#### Work order
Every line of the following records that includes "information" should be copied.

Collected data entries
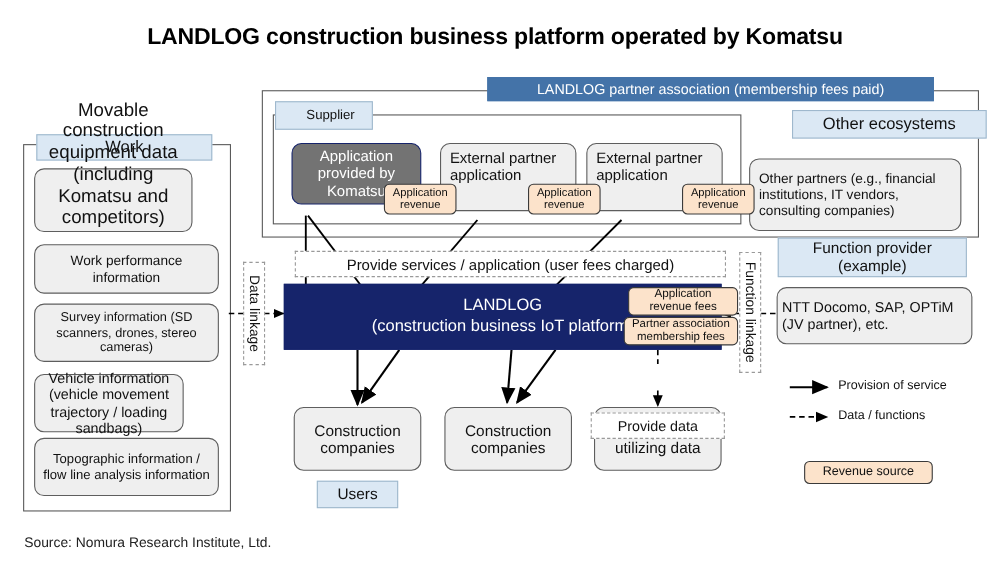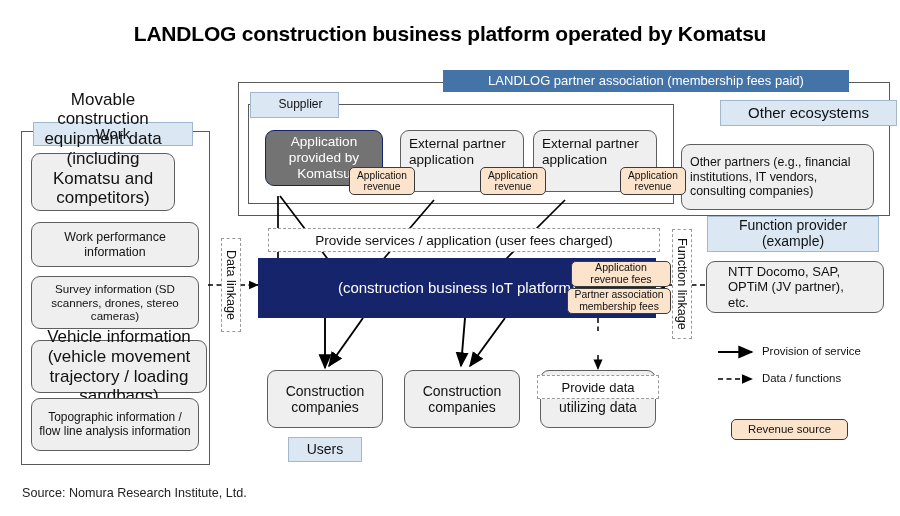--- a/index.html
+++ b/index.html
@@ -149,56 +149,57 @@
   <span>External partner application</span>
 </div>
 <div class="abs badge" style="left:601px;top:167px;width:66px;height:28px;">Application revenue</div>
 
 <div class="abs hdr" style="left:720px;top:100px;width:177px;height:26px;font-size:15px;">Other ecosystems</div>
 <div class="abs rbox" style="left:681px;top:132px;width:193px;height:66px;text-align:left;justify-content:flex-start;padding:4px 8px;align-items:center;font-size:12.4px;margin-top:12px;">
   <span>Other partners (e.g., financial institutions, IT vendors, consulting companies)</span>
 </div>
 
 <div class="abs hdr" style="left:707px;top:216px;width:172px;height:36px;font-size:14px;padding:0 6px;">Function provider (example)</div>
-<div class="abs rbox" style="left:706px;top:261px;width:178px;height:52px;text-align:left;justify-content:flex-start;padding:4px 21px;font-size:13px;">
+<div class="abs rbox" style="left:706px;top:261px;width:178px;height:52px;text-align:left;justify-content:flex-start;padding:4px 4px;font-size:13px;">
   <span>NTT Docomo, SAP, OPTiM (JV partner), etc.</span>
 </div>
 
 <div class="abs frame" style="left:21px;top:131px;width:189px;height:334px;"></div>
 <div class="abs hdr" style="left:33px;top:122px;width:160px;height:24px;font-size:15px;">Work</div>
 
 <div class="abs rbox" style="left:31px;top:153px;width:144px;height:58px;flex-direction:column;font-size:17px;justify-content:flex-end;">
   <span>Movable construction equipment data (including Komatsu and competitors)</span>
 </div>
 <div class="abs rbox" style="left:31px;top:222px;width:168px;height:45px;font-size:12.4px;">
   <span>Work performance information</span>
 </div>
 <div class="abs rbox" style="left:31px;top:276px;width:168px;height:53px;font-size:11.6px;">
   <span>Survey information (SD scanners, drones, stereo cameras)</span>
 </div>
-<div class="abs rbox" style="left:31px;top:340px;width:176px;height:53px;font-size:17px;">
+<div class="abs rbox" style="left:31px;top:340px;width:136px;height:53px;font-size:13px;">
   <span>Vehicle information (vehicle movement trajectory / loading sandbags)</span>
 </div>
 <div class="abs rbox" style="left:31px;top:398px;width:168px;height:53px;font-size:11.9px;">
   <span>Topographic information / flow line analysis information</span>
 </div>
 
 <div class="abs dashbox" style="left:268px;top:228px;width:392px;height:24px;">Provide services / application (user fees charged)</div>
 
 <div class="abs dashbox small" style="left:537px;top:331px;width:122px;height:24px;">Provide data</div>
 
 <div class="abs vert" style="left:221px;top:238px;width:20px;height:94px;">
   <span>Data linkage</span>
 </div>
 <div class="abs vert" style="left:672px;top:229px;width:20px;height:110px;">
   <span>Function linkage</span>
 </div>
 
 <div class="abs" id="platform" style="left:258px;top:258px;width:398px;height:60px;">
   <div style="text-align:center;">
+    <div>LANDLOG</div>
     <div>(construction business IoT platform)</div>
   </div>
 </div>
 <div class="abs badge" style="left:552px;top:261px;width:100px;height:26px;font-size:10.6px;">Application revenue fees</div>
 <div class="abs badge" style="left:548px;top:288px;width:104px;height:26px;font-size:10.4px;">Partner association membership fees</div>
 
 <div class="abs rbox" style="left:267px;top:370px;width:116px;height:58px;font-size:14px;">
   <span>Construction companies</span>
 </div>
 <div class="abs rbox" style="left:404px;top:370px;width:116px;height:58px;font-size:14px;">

#### Response to the exercise
   <span>Work performance information</span>
   <span>Survey information (SD scanners, drones, stereo cameras)</span>
   <span>Vehicle information (vehicle movement trajectory / loading sandbags)</span>
   <span>Topographic information / flow line analysis information</span>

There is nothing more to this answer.